Exploring the Universe of Protein Structures beyond the Protein Data Bank
PLOS COMPUTATIONAL BIOLOGY, 6, e1000957 (2010)
It is currently believed that the atlas of existing protein structures is faithfully represented in the Protein Data Bank. However, whether this atlas covers the full universe of all possible protein structures is still a highly debated issue. By using a sophisticated numerical approach, we performed an exhaustive exploration of the conformational space of a 60 amino acid polypeptide chain described with an accurate all-atom interaction potential.
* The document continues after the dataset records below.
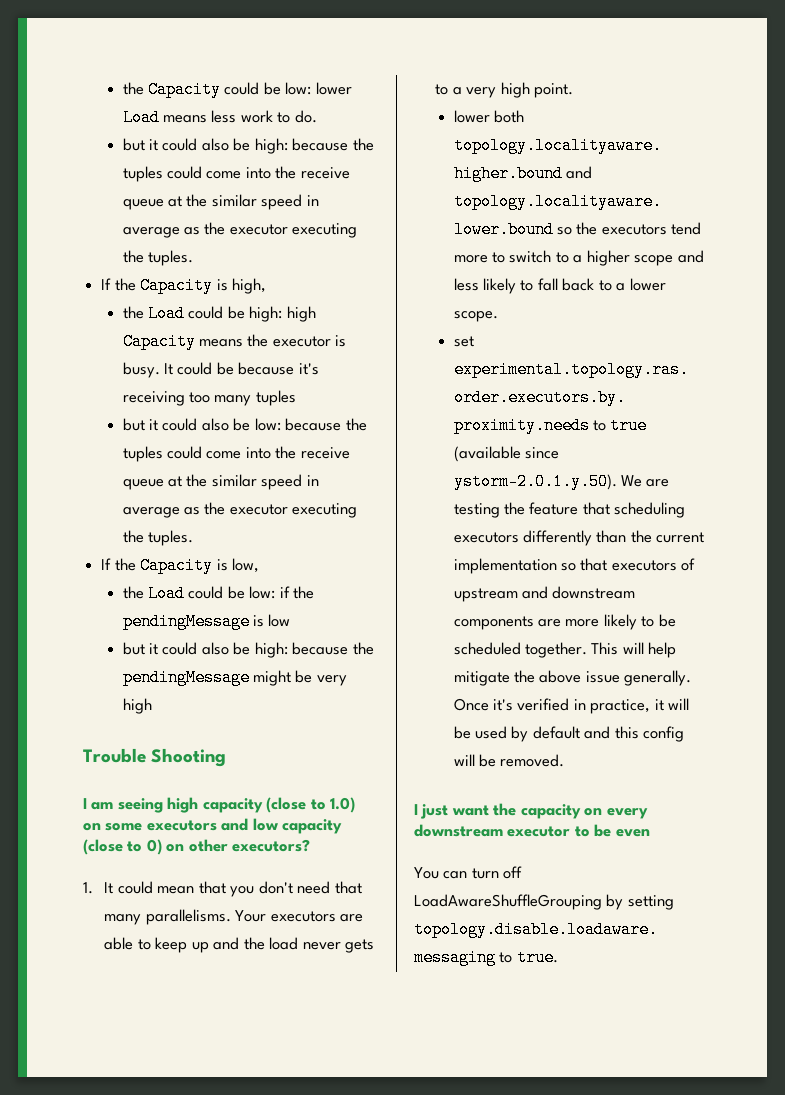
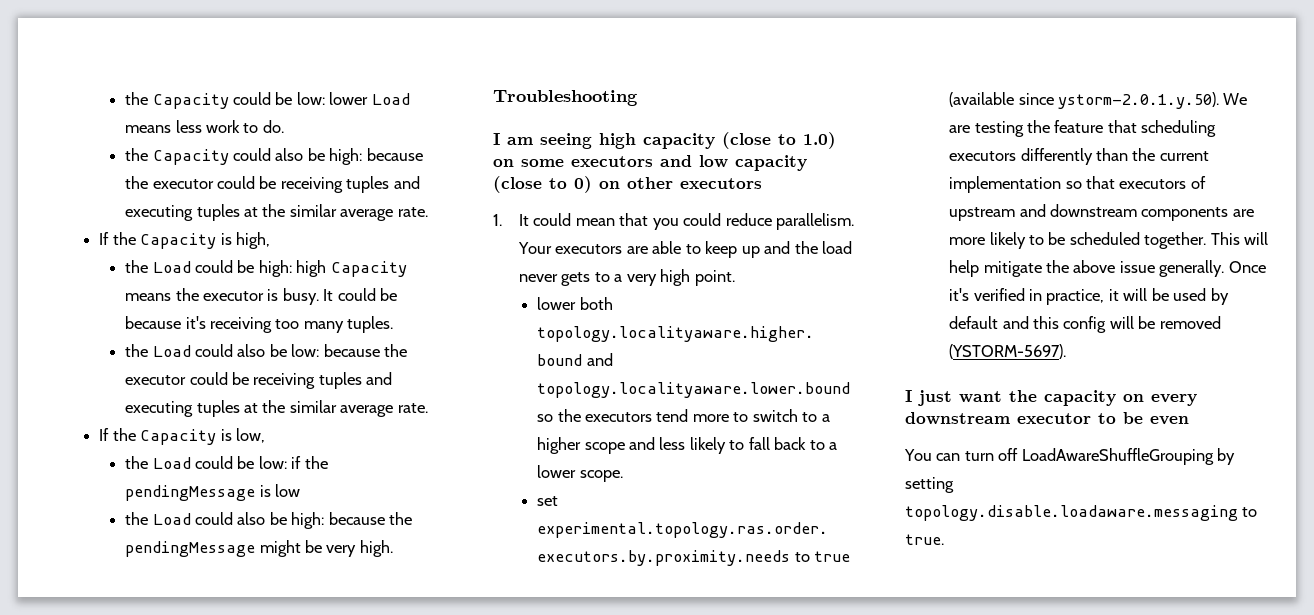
[122,138,374,154] [122,166,350,182] [122,194,319,210] [122,222,358,238] [122,250,193,266] but it could also be high: because the tuples could come into the receive queue at the similar speed in average as the executor executing the tuples. -> [125,148,423,165] [125,176,420,193] [125,204,428,221] the Capacity could also be high: because the executor could be receiving tuples and executing tuples at the similar average rate.
[255,390,296,406] [122,418,158,431] tuples // but it -> [347,316,394,333] [125,344,191,357] tuples. // the Load
[122,446,350,462] [122,474,319,490] [122,502,358,518] [122,530,193,546] tuples could come into the receive queue at the similar speed in average as the executor executing the tuples. -> [125,372,393,389] [125,400,428,417] executor could be receiving tuples and executing tuples at the similar average rate.
[122,642,158,655] but it -> [125,512,191,525] the Load
[122,698,152,714] [83,748,227,767] high // Trouble Shooting -> [359,540,393,557] [493,90,638,106] high. // Troubleshooting
[232,839,311,852] executors? -> [680,178,762,189] executors
[258,881,362,894] [104,909,231,925] don't need that many parallelisms. -> [683,213,855,230] could reduce parallelism.
[500,754,565,767] removed. -> [1159,316,1221,329] [949,344,1067,359] removed (YSTORM-5697).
We generated a database of around 30,000 compact folds with at least 30% of secondary structure corresponding to local minima of the potential energy. This ensemble plausibly represents the universe of protein folds of similar length; indeed, all the known folds are represented in the set with good accuracy. However, we discover that the known folds form a rather small subset, which cannot be reproduced by choosing random structures in the database. Rather, natural and possible folds differ by the contact order, on average significantly smaller in the former. This suggests the presence of an evolutionary bias, possibly related to kinetic accessibility, towards structures with shorter loops between contacting residues. Beside their conceptual relevance, the new structures open a range of practical applications such as the development of accurate structure prediction strategies, the optimization of force fields, and the identification and design of novel folds.